Un nuevo acuerdo de seguridad con Angola, la naciente potencia petrolera de África occidental, busca expandir el entrenamiento en Brasil de personal militar de ese país, como parte de una ofensiva diplomática y económica, dice el Times, que ha hecho crecer los intercambios comerciales con el continente, de $4.300 millones en 2002 a $27.600 millones el año pasado.

“Las incursiones de Brasil en África son similares a las ambiciones de otras nacientes potencias como Turquía, que ha establecido su dominio en el mundo árabe, y de India que ha promovido su cultura a lo largo y ancho de Asia”, dice.

Pero el diario contrasta la naturaleza de la expansión brasileña con las pretensiones de países como Cuba, que durante la Guerra Fría, señala, apoyó con el envío de tropas a gobiernos comunistas en África, y más recientemente ha enviado médicos al continente.

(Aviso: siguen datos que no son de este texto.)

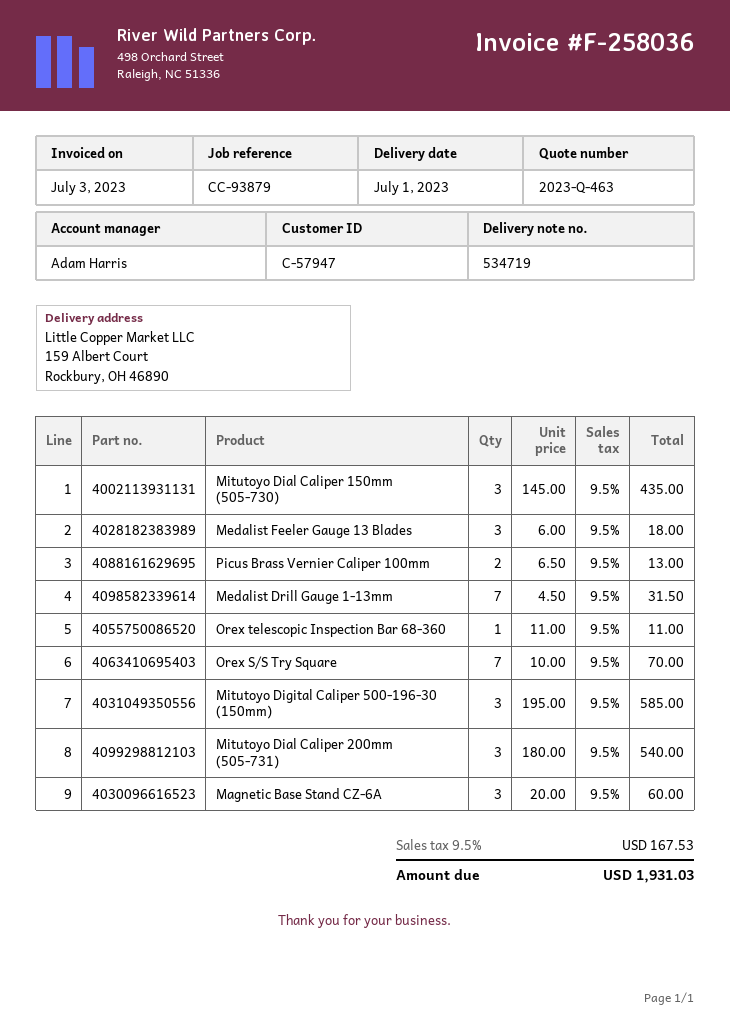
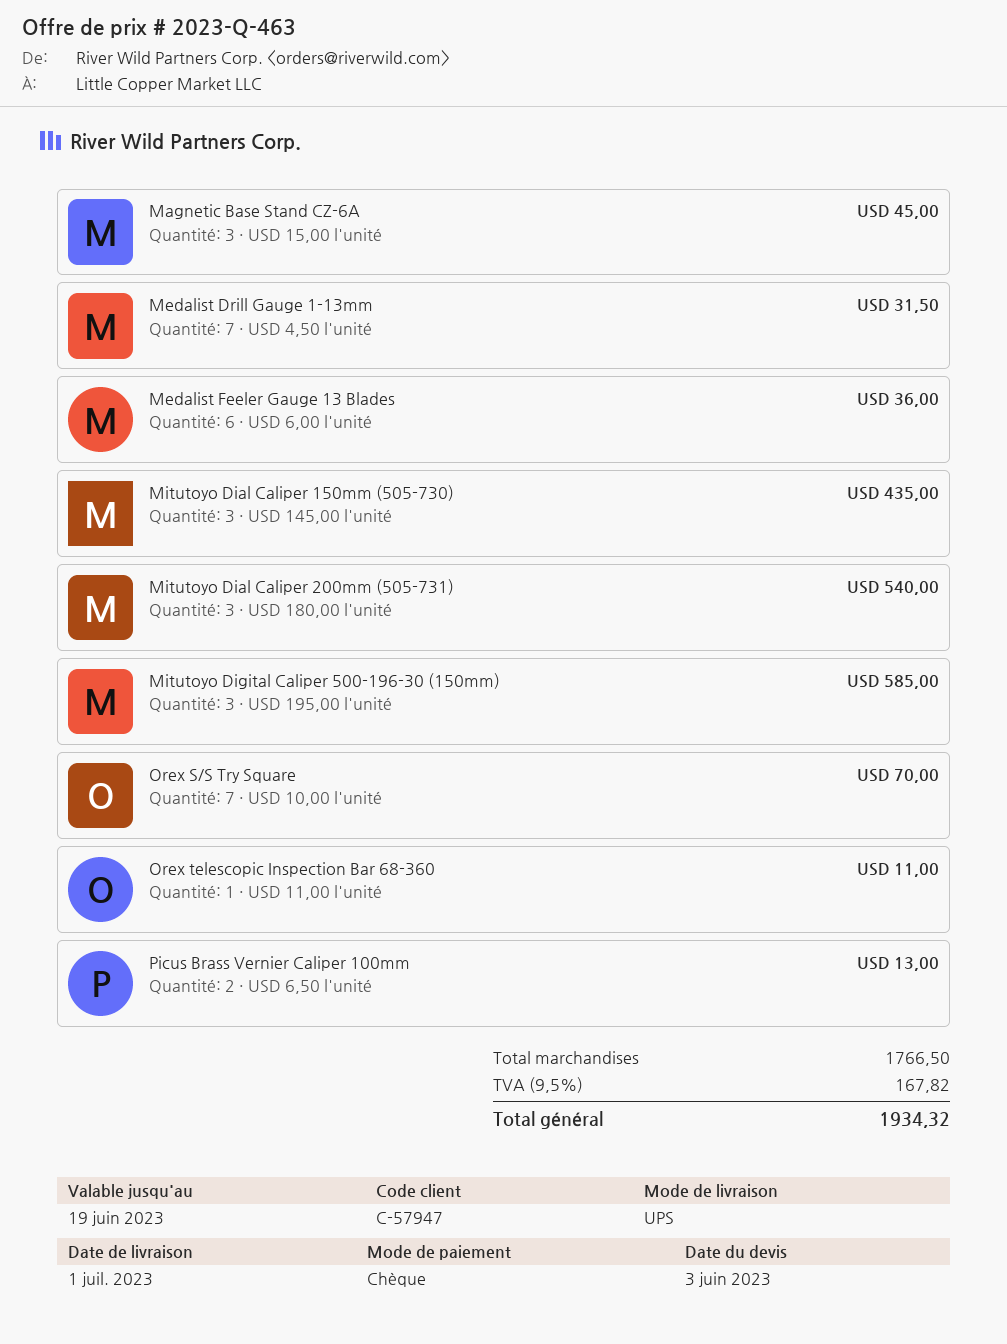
Medalist Feeler Gauge 13 Blades: 3 x 6.00 = 18.00 -> 6 x 6.00 = 36.00
Magnetic Base Stand CZ-6A: 3 x 20.00 = 60.00 -> 3 x 15.00 = 45.00
tax: 9.5% = 167.53 -> 9.5% = 167.82
total: 1931.03 -> 1934.32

“Mientras los esfuerzos de cubanos y venezolanos han dado mayormente prioridad a la solidaridad entre países en desarrollo con algunas naciones africanas, el creciente posicionamiento de Brasil en África es más complejo, e involucra ambiciones de convertir a Brasil en un centro neurálgico diplomático y económico”, señala.

El Times cita al director de la Agencia de Ccoperación Brasileña, Marco Farani, quien dijo que los fondos que su gobierno destina a intercambios educacionales y al portafolio de préstamos ascienden a más de $1.000 millones de dólares.

En Angola, por ejemplo, la compañía brasileña Odebrecht es una de las principales fuentes de empleo; en Mozambique, el gigante minero Vale ha dado inicio a un proyecto inversionista en la minería de carbón por valor de $6.000 millones de dólares, y en la mira figuran planes para Guinea y Nigeria, precisa el periódico.

Además, Brasil es un gran exportador agrícola, dice, que recientemente dejó atrás a Gran Bretaña como la sexta economía mundial, y en la última década abrió numerosas embajadas y ahora cuenta con 36 legaciones diplomáticas en países africanos, a las que piensa sumar este año otra en Malawi.

Luego destaca que en virtud de que Brasil no necesita importar grandes cantidades de petróleo ni de alimentos, sus planes en África difieren de alguna manera de los de otros países que buscan ganar influencia en ese continente.